**Assigned task**: Retype the material that follows exactly, limited to the lines from the one with "row order: RES1:ATOM ascending" through the one with "A:1-ALA:O | DIST: 3.7 -> 3.6", and keep out all pictures.

*** Opening Records to use ***

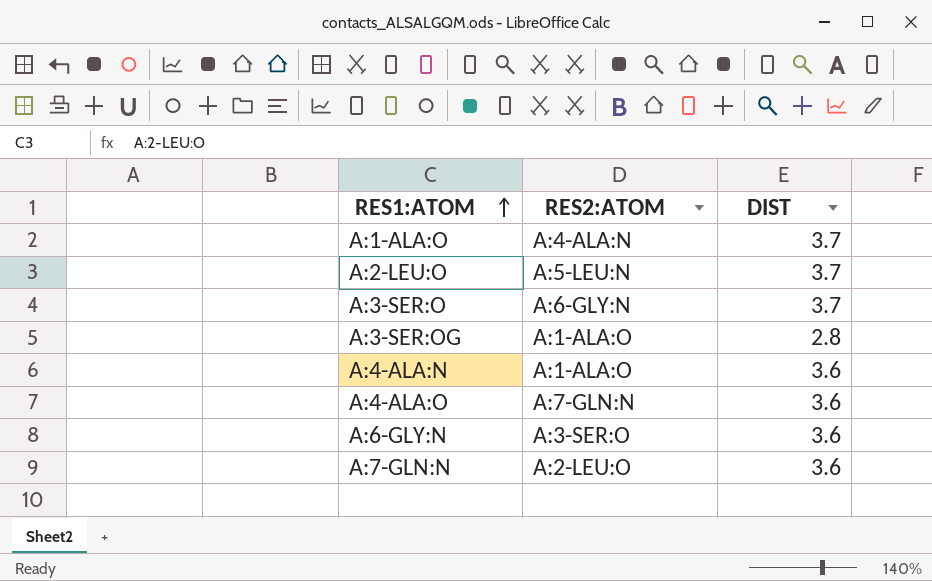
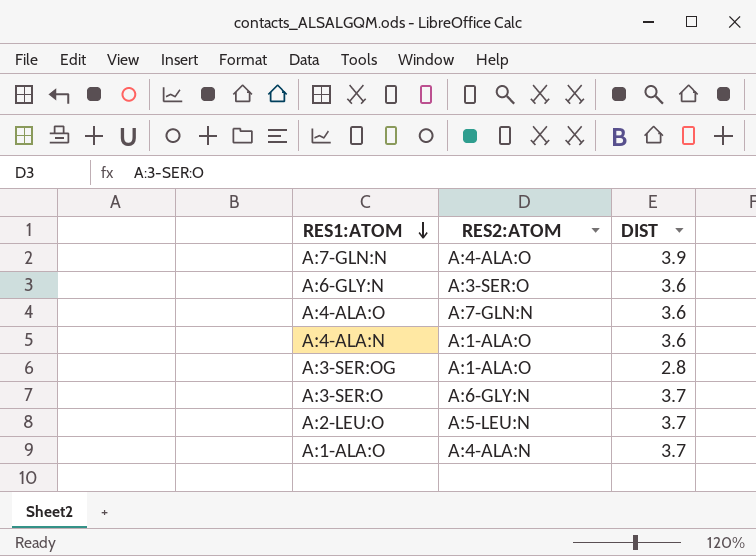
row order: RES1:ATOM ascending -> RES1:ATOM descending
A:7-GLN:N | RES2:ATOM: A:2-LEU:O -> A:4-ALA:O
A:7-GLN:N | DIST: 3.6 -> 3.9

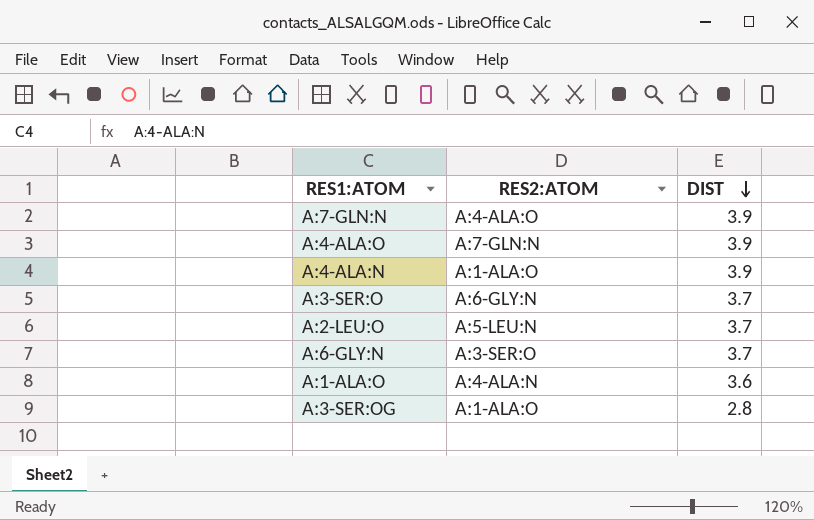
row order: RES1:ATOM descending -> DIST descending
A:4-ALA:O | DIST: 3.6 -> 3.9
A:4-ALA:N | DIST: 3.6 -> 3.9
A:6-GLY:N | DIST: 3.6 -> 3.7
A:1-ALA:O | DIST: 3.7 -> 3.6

*** Closing Records to use ***
*** Opening Records to use ***

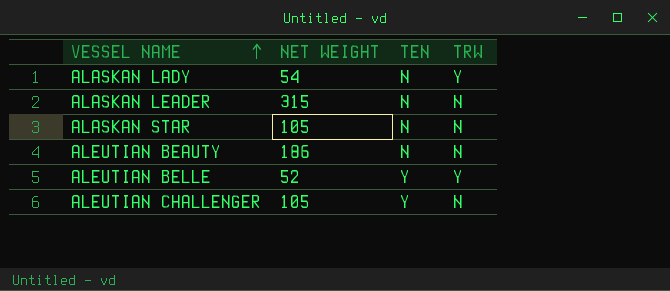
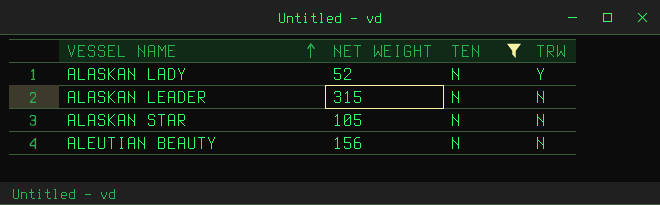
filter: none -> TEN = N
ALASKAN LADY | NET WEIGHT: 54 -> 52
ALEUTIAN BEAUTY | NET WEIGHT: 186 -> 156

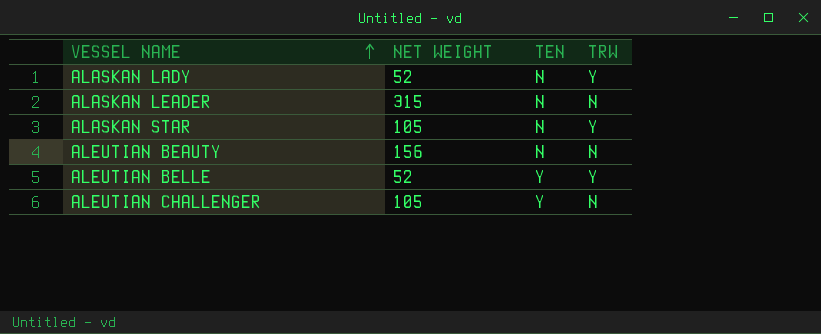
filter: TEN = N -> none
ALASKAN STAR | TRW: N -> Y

*** Closing Records to use ***

**Expected answer**:
row order: RES1:ATOM ascending -> RES1:ATOM descending
A:7-GLN:N | RES2:ATOM: A:2-LEU:O -> A:4-ALA:O
A:7-GLN:N | DIST: 3.6 -> 3.9

row order: RES1:ATOM descending -> DIST descending
A:4-ALA:O | DIST: 3.6 -> 3.9
A:4-ALA:N | DIST: 3.6 -> 3.9
A:6-GLY:N | DIST: 3.6 -> 3.7
A:1-ALA:O | DIST: 3.7 -> 3.6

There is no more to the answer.